PROBLEM REQUIREMENTS
Your answer should be one number: the count of lines in these entries that hold the word "ORGANZA".

Edit tracking data:
**********

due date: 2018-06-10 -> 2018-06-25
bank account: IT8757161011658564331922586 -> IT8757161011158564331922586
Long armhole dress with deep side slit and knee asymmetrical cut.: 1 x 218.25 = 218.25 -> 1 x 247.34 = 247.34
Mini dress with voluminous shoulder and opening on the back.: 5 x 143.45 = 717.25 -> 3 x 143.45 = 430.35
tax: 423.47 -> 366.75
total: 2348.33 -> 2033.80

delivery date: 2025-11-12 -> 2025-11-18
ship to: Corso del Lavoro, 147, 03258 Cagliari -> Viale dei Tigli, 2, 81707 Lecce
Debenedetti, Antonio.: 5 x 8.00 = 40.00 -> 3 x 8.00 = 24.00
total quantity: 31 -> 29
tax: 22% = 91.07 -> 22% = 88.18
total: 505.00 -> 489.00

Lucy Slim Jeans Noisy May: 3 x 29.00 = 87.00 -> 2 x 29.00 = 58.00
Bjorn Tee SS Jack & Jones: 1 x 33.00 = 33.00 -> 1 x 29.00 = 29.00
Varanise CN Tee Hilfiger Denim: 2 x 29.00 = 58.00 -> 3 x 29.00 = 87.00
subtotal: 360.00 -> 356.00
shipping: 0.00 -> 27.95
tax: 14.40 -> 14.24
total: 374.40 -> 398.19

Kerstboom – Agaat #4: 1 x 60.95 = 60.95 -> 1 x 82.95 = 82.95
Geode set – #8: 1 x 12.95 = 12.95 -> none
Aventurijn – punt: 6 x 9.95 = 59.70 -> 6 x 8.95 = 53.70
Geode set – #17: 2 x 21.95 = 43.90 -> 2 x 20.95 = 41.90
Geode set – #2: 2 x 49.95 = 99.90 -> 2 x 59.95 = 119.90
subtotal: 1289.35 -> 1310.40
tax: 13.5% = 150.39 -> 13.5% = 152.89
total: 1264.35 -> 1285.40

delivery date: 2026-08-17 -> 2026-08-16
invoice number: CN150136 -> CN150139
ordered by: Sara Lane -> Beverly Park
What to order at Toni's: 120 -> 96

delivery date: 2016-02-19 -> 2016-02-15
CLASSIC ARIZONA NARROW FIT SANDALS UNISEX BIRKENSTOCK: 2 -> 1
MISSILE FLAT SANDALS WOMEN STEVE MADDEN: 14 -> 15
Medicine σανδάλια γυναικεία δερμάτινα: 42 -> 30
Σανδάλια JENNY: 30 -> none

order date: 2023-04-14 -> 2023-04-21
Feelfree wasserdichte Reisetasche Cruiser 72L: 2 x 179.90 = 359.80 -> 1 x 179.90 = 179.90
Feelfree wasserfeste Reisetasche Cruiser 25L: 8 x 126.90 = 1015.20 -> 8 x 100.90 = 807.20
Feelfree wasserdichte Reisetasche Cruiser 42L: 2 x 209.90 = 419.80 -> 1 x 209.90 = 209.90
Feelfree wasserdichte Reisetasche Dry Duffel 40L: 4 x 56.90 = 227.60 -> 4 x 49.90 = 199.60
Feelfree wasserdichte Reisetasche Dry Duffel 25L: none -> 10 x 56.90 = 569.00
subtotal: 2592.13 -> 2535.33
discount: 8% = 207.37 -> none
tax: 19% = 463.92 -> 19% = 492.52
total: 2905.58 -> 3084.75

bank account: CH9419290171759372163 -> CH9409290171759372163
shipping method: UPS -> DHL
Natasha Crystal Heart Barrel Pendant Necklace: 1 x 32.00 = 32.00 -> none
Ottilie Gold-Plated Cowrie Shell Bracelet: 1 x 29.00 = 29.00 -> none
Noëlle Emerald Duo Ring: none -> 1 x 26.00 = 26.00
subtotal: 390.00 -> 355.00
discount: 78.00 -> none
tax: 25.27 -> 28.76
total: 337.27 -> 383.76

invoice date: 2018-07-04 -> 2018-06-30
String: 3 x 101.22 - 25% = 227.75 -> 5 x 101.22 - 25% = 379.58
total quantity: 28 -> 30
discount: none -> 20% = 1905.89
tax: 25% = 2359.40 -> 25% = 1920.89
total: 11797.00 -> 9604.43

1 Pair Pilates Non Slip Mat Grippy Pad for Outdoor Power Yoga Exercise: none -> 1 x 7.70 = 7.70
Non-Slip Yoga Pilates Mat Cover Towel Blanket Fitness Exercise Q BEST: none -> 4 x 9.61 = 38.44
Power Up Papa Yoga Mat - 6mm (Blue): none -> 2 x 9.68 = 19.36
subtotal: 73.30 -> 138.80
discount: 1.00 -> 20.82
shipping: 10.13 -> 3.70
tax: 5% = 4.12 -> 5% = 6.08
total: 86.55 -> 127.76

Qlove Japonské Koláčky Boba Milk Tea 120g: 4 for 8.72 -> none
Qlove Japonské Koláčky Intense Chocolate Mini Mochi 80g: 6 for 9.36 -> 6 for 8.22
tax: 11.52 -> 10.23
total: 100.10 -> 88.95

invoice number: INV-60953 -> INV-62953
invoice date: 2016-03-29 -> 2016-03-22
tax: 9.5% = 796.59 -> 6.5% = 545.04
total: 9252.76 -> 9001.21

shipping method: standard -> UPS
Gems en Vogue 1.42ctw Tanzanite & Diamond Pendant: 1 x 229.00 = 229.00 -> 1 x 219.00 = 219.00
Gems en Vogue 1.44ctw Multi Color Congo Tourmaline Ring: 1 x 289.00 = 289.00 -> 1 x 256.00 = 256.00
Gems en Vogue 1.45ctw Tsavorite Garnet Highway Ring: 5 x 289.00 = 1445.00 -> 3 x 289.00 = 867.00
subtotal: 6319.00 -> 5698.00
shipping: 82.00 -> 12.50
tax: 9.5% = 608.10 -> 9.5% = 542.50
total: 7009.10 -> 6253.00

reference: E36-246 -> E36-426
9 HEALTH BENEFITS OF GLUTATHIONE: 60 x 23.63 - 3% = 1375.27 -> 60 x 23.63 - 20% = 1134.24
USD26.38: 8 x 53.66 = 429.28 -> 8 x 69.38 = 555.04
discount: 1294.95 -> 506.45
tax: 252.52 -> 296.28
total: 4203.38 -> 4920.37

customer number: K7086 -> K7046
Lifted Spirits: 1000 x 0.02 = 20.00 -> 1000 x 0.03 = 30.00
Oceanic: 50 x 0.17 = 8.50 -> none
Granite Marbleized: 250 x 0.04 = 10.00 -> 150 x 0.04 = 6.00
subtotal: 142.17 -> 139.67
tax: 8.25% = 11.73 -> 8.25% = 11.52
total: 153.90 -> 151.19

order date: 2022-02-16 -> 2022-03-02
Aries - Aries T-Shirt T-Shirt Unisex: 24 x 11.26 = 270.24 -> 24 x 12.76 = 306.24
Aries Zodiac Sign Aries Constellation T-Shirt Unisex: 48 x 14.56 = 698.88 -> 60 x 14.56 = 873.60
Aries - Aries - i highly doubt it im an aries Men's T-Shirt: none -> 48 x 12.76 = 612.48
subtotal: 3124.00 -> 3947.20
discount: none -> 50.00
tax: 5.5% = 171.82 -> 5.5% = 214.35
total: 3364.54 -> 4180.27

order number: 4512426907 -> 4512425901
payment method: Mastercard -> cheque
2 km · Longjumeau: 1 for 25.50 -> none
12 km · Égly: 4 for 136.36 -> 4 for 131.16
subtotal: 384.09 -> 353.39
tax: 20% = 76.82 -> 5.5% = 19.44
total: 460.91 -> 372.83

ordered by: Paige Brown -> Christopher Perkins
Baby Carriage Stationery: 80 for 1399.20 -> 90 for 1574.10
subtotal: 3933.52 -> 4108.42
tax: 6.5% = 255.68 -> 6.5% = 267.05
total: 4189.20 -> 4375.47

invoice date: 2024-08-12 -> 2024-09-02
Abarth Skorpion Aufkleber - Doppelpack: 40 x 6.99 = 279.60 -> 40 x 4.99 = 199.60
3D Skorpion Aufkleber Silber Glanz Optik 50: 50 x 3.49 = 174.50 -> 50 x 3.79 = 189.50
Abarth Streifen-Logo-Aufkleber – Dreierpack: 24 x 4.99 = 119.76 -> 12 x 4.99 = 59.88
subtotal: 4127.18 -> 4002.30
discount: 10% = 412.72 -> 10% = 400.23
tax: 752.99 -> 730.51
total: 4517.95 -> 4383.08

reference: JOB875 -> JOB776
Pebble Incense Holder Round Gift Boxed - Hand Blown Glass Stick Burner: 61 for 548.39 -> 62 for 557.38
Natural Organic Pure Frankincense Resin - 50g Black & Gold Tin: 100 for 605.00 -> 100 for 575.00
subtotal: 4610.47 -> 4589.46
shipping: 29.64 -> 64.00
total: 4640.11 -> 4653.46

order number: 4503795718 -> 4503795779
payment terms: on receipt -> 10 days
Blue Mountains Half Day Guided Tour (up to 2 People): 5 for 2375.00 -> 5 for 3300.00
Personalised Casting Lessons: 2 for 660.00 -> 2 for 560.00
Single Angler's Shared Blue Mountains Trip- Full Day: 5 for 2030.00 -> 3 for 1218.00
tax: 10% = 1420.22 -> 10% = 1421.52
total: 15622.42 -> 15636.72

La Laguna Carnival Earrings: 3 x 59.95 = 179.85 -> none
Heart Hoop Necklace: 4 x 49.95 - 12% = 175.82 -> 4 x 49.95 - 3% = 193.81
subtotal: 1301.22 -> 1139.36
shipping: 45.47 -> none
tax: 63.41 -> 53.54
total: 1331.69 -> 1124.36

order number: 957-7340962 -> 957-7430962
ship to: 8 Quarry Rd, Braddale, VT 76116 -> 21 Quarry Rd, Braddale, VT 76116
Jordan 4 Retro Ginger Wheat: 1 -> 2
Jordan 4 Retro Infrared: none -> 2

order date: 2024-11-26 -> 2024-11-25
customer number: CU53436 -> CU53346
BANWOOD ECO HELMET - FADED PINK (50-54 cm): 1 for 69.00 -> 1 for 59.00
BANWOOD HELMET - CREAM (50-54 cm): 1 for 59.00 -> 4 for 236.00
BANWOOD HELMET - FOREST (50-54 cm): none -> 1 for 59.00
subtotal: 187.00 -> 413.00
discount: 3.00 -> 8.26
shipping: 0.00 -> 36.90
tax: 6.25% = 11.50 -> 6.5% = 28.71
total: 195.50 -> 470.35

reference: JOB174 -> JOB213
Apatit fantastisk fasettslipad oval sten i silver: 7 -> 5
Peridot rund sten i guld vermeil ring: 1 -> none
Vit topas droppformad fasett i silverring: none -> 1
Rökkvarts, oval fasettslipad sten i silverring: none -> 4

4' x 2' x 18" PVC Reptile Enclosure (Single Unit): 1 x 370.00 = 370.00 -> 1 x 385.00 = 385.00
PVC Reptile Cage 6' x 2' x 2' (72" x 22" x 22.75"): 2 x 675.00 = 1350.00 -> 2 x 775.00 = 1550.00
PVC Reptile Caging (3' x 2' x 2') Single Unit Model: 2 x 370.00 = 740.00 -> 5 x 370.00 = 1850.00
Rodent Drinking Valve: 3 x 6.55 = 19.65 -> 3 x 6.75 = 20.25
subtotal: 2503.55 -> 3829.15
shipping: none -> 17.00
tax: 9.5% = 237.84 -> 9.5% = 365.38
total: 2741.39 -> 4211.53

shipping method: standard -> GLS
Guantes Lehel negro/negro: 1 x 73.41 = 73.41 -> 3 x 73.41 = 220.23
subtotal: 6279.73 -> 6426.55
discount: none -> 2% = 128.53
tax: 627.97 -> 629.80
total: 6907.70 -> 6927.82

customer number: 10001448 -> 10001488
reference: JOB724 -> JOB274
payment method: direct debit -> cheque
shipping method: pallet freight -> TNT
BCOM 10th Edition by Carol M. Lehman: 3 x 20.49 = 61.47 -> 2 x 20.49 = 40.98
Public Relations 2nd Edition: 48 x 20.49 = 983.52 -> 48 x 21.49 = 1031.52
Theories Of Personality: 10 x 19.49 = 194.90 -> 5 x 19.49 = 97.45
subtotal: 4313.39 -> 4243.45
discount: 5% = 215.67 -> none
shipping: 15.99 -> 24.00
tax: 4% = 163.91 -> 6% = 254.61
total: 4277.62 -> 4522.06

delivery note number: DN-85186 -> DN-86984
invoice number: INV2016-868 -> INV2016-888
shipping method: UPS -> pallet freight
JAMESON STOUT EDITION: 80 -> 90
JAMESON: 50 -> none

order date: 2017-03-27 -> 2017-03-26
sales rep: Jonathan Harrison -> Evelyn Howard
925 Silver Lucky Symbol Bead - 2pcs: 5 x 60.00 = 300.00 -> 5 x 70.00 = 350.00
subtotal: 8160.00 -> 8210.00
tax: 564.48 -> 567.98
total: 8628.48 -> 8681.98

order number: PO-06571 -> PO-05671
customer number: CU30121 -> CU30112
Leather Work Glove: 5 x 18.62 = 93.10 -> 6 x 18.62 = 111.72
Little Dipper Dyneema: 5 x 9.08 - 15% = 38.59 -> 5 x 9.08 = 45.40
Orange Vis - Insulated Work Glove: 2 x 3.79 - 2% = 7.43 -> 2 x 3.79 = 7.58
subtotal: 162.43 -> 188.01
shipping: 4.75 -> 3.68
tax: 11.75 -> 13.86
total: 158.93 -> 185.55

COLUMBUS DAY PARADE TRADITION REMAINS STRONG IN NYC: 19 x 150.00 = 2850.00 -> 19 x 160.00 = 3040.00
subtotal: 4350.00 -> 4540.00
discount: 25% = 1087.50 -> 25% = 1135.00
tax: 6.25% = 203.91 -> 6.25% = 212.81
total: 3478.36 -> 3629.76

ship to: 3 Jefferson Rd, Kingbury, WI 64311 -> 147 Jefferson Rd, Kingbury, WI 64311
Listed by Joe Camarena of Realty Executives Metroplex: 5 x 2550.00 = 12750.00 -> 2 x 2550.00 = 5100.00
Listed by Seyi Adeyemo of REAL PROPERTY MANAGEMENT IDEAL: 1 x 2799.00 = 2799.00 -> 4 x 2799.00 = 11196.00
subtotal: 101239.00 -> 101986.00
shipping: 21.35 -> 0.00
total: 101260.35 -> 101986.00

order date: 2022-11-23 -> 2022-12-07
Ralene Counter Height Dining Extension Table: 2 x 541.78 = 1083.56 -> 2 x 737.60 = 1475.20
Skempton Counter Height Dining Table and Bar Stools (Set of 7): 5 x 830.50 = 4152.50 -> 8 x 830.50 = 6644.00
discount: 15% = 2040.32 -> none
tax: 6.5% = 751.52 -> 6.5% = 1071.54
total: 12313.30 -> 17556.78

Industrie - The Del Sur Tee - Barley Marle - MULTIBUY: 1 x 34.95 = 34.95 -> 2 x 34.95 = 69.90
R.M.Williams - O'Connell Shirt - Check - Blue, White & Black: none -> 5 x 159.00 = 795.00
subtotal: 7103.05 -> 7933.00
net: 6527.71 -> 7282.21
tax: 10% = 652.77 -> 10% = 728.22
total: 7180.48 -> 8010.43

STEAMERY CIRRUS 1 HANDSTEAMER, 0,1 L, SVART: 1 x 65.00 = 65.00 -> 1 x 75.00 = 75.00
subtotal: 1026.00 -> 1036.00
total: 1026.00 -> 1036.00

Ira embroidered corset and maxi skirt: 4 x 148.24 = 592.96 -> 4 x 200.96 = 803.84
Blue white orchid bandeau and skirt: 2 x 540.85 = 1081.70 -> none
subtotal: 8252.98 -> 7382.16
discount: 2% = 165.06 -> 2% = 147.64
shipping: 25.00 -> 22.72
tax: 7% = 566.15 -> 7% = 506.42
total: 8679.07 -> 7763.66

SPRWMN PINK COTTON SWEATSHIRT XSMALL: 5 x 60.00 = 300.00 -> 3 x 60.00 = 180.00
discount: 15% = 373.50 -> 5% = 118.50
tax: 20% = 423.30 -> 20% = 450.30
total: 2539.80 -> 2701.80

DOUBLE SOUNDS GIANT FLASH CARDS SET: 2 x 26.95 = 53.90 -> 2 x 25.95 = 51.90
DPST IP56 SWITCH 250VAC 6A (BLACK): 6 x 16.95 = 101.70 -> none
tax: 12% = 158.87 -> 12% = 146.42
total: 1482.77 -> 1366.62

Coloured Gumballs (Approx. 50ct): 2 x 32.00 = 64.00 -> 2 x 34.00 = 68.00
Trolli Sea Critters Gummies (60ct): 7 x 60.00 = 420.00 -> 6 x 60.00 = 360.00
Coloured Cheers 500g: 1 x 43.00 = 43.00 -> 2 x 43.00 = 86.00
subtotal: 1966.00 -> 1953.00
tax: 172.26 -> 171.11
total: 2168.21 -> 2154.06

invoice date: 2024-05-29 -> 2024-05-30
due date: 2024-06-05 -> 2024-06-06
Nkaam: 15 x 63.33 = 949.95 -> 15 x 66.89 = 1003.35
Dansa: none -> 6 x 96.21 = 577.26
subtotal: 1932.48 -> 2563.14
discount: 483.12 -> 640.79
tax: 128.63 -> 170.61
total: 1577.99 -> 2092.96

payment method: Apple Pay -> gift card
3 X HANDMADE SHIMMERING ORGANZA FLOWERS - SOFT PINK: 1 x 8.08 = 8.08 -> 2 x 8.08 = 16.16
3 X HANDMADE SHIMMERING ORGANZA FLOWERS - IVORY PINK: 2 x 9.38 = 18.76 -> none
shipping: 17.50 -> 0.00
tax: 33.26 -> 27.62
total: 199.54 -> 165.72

**********

RESPONSE BELOW
2